Waxed thread - http://amzn.to/2gII0Jc

Edge beveler - http://amzn.to/2gJO2cI

Leather chisels - http://amzn.to/2gJO2cI

Leather needles - http://amzn.to/2gJO2cI

Edge burnisher - http://amzn.to/2gJO2cI

Leather - http://amzn.to/2gJO2cI

Edge kote - http://amzn.to/2gJO2cI

Glycerin saddle soap - http://amzn.to/2gJO2cI

Yarn or string of choice (I used 100% cotton yarn, 5 oz) PVA glue or contact cement - http://amzn.to/2gJO2cI

Step 3: MARKING OUT PIECES

I started off by assessing the leather that I had. I ordered a side of leather (about 21 sq ft), and this particular side was already stained and finished with a gray color. The top also had kind of a waxy, polished finish. I didn't know any better. I know people have often mentioned that they use veg tanned leathers, but I didn't go that route.

Step 4: LEATHER RESOURCES

The thickness for leather is measured in ounces. This particular leather was 4-5oz, so it was a nice thickness for what I was wanting to do. Come to find out, this leather would be too thick to make a wallet probably, because with a wallet, you typically put multiple pieces together to make the compartments. I think much thinner leather is typically used for that. This would be for bags, satchels, etc.

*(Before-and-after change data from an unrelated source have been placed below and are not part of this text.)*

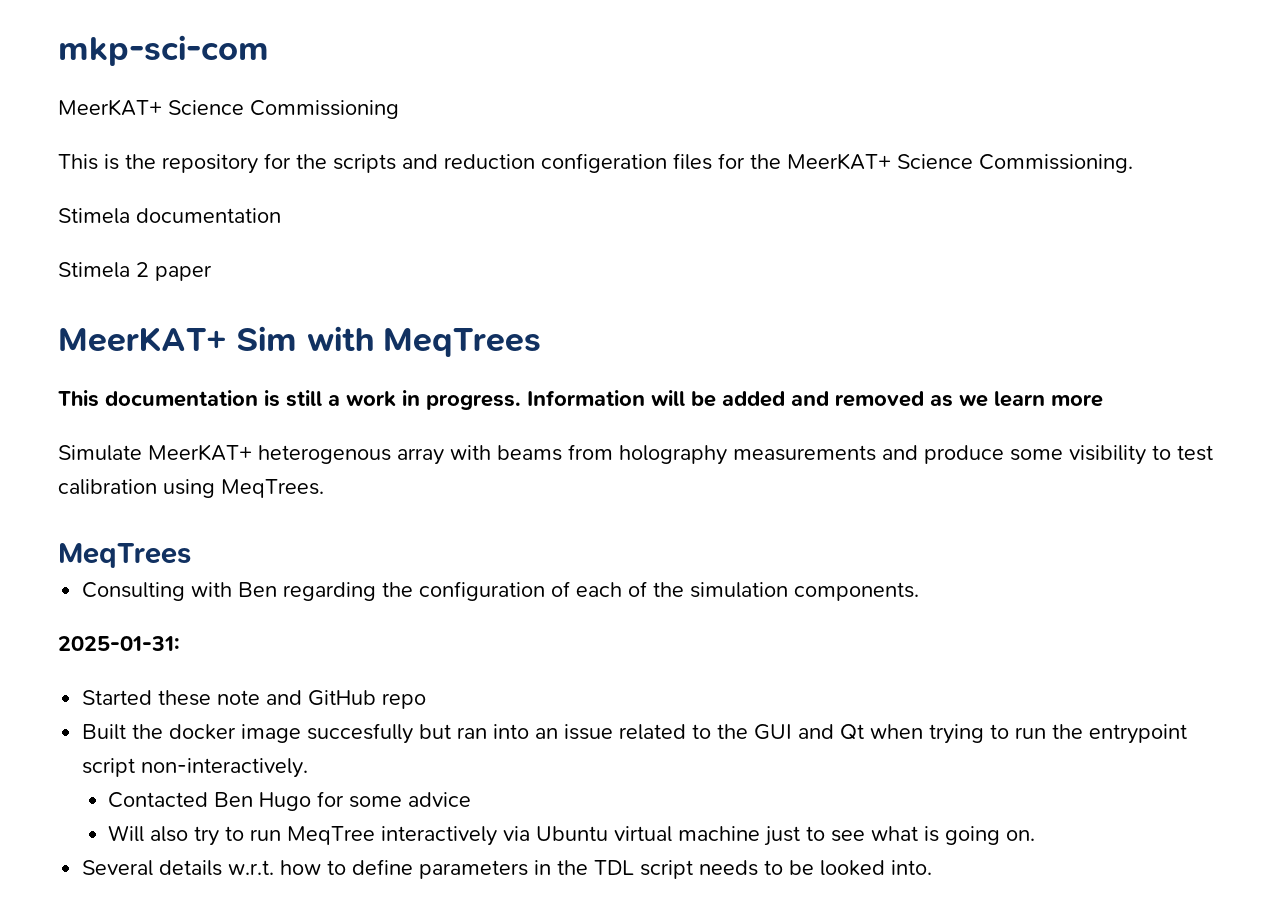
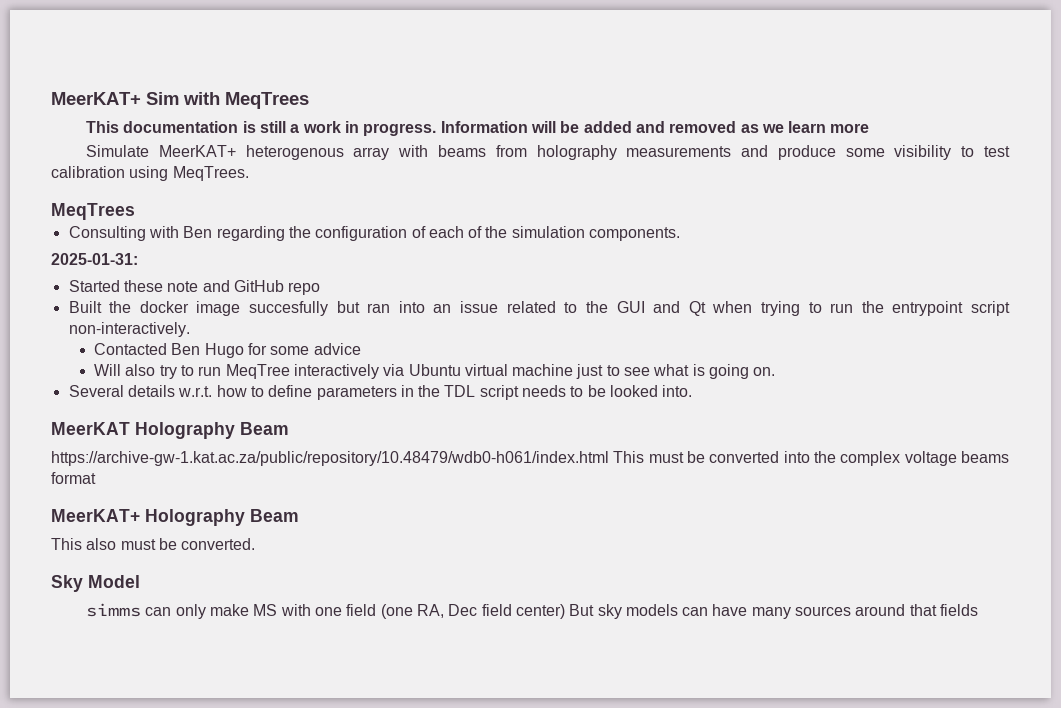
- mkp-sci-com
- MeerKAT+ Science Commissioning
- This is the repository for the scripts and reduction configeration files for the MeerKAT+ Science Commissioning.
- Stimela documentation
- Stimela 2 paper
+ MeerKAT Holography Beam
+ https://archive-gw-1.kat.ac.za/public/repository/10.48479/wdb0-h061/index.html This must be converted into the complex voltage beams format
+ MeerKAT+ Holography Beam
+ This also must be converted.
+ Sky Model
+ simms can only make MS with one field (one RA, Dec field center) But sky models can have many sources around that fields

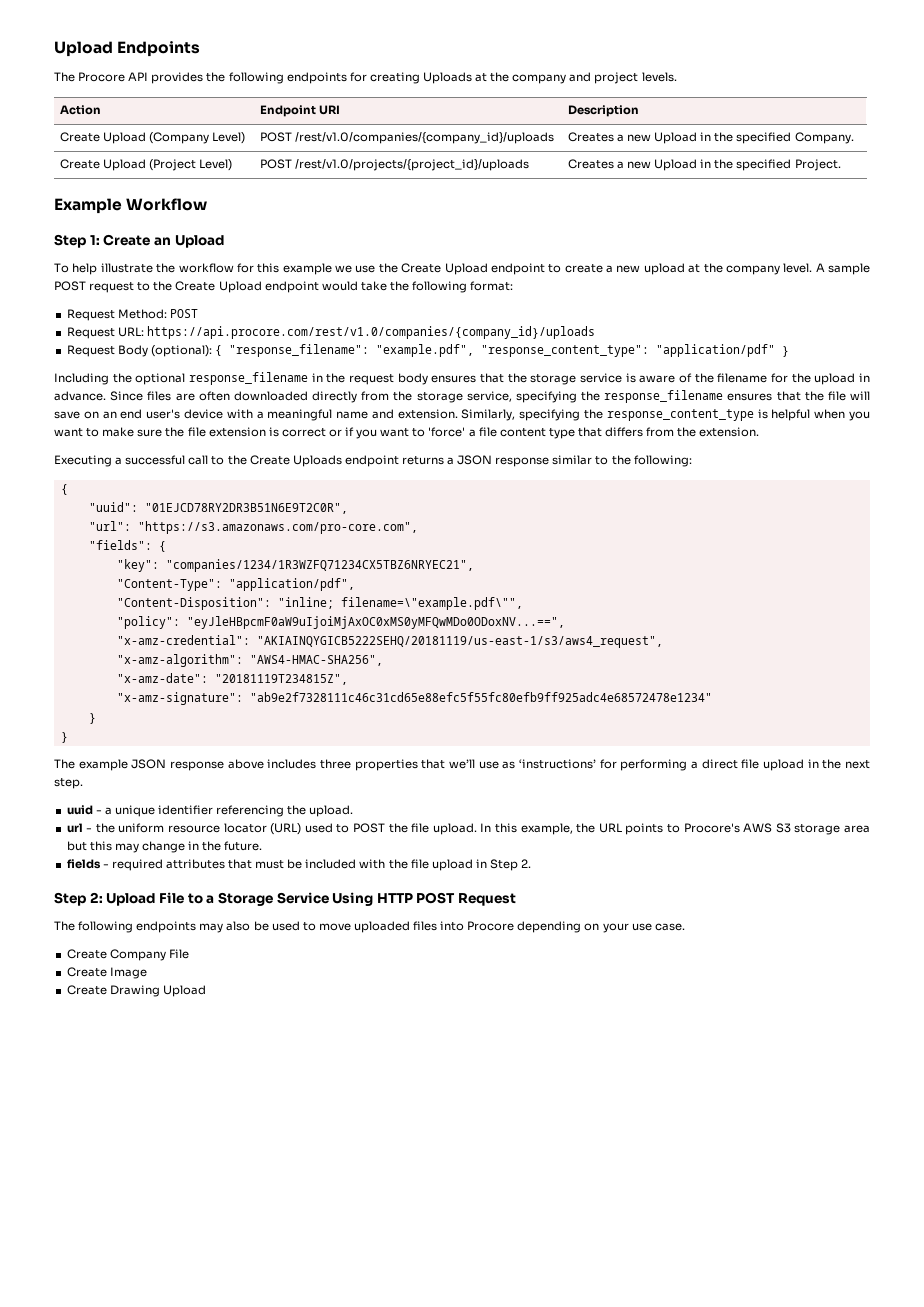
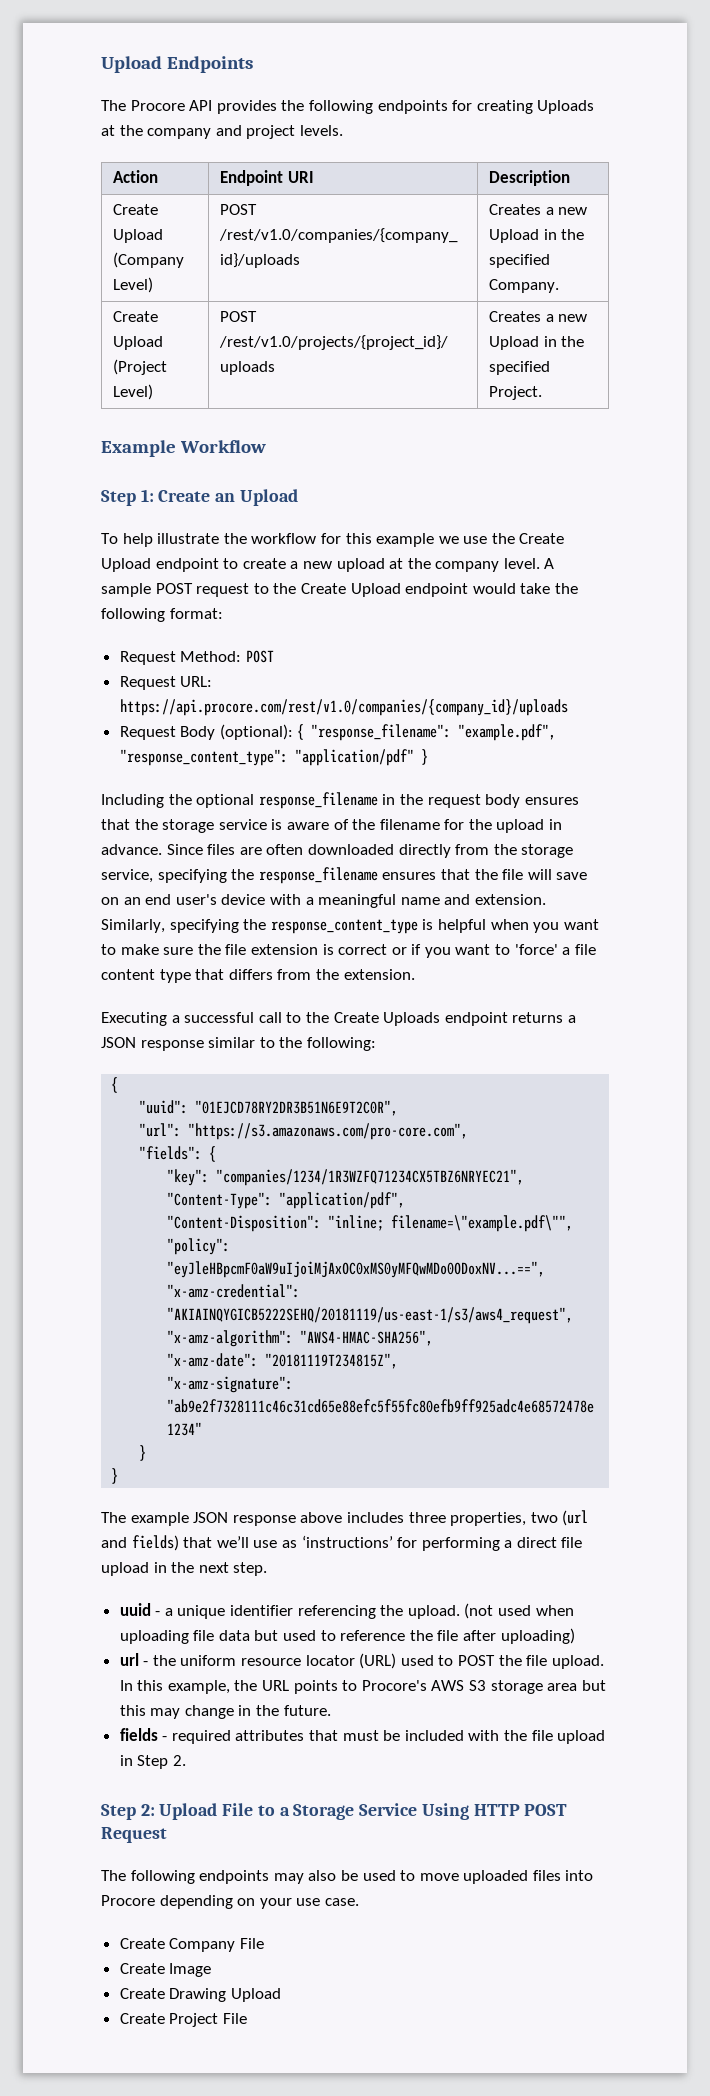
- The example JSON response above includes three properties that we’ll use as ‘instructions’ for performing a direct file upload in the next step.
+ The example JSON response above includes three properties, two (url and fields) that we’ll use as ‘instructions’ for performing a direct file upload in the next step.
+ (not used when uploading file data but used to reference the file after uploading)
+ Create Project File

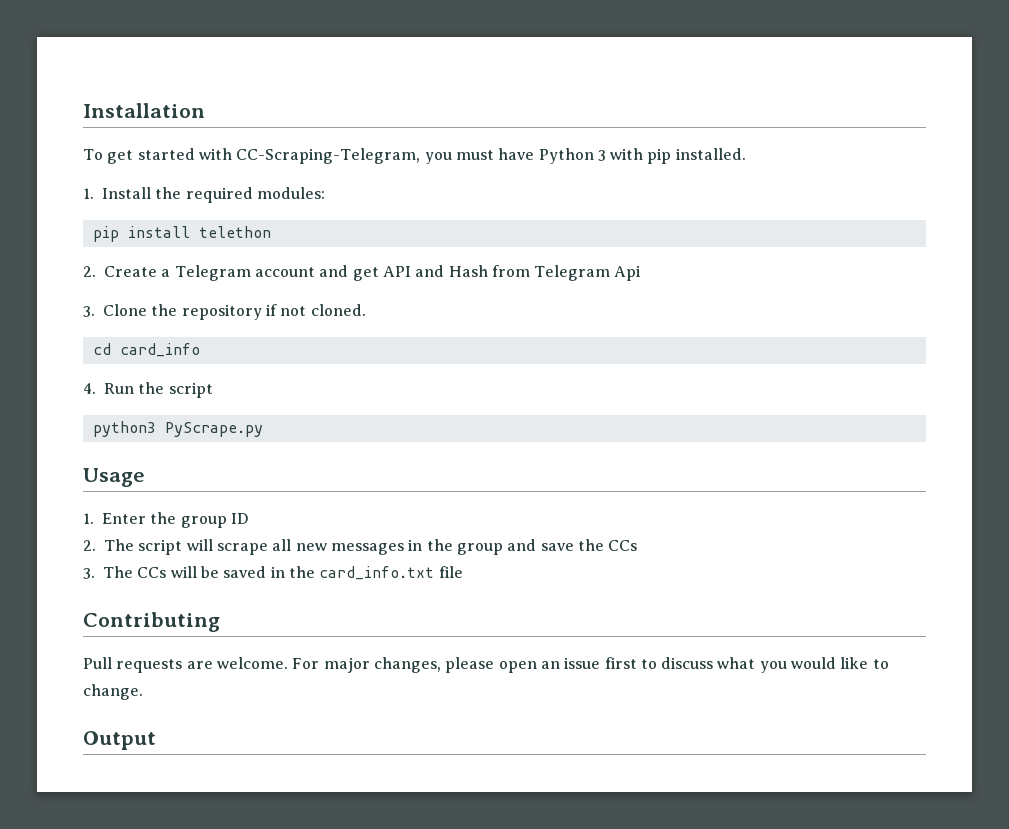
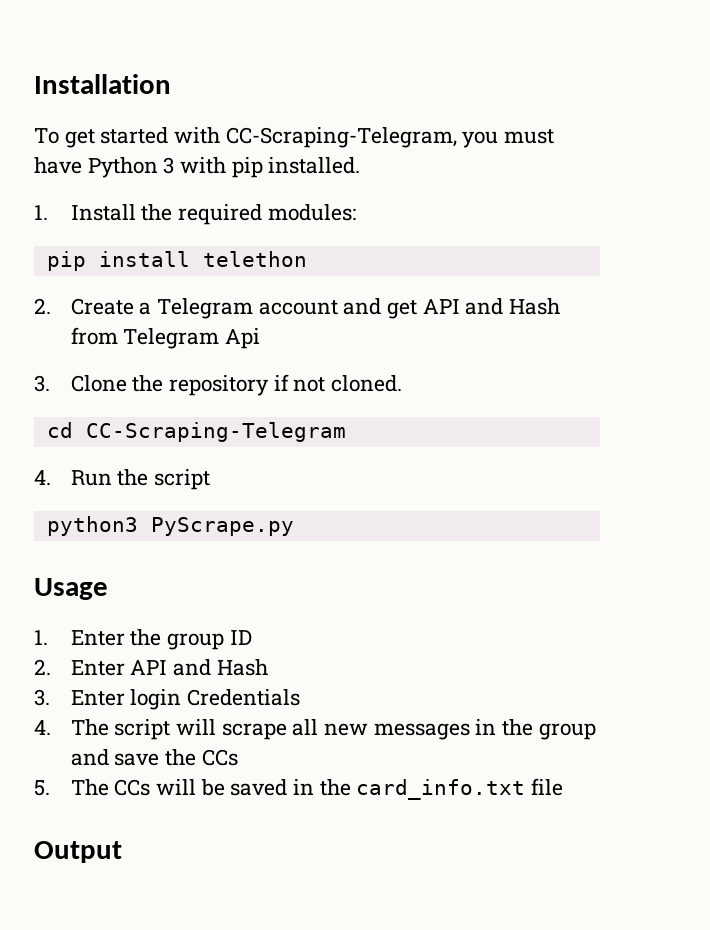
- cd card_info
+ cd CC-Scraping-Telegram
- 2. The script will scrape all new messages in the group and save the CCs
+ 2. Enter API and Hash
+ 3. Enter login Credentials
+ 4. The script will scrape all new messages in the group and save the CCs
- 3. The CCs will be saved in the card_info.txt file
+ 5. The CCs will be saved in the card_info.txt file
- Contributing
- Pull requests are welcome. For major changes, please open an issue first to discuss what you would like to change.

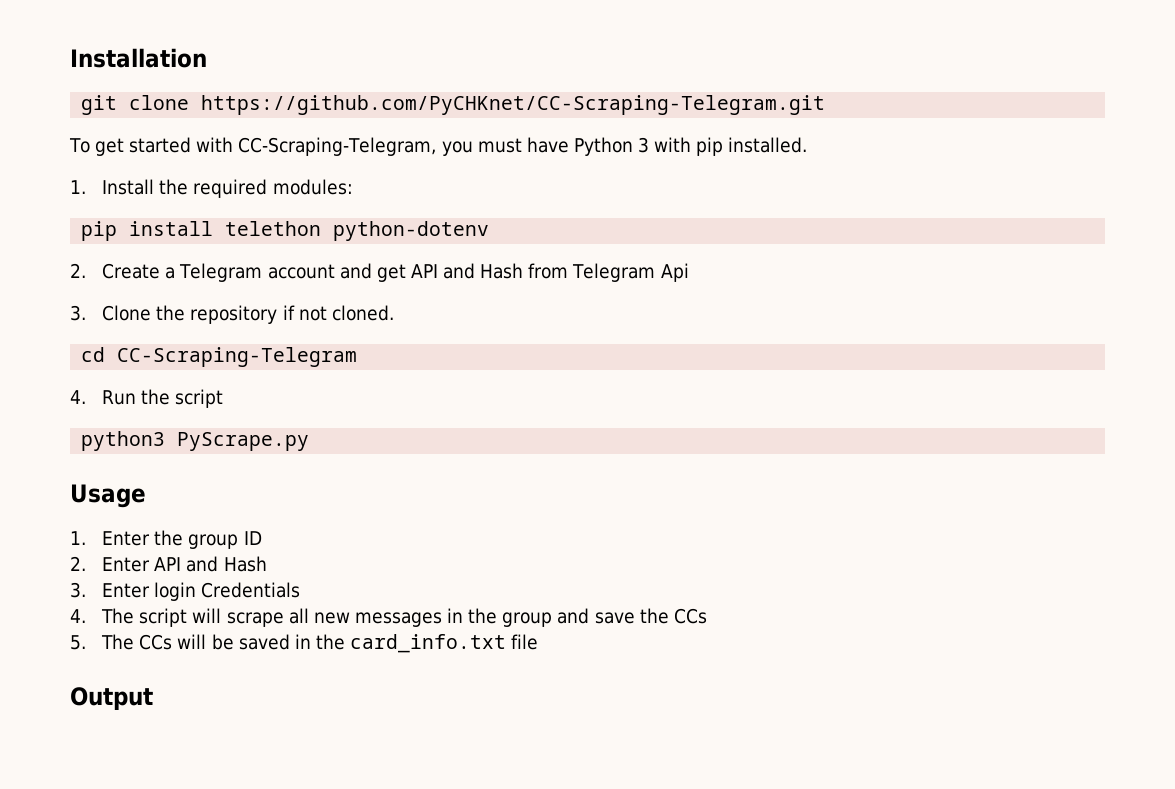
+ git clone https://github.com/PyCHKnet/CC-Scraping-Telegram.git
- pip install telethon
+ pip install telethon python-dotenv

A couple of resources that I found to be good for ordering leather were as follows:

Maverick Leather - Their instagram account is very active, and you can often find specials there. This is where I ordered from, but I just called them because I had a few questions.

Acadia Leather - Another smaller shop that sells all kinds of leather. They are also pretty active on instagram.

Tandy Leather - This is a well known source for leather. They have pretty much anything available as far as leather and tools (many of the tools I have are from Tandy) and multiple locations across the US. I find their site a little hard to navigate, not knowing more about the different types and cuts of leather than I do.

I wanted to use the irregular edge of the leather I had for the flap on this iPad case, but all of the spots ended up just being too flimsy. They were thinner toward the edge, probably as a result of harvesting the leather. I used a Sharpie to mark out the rough dimension of the pieces I needed. Remember, I'm using the previous iPad case as my template, so if you don't have something like this, you'll probably want to sketch out a template to use.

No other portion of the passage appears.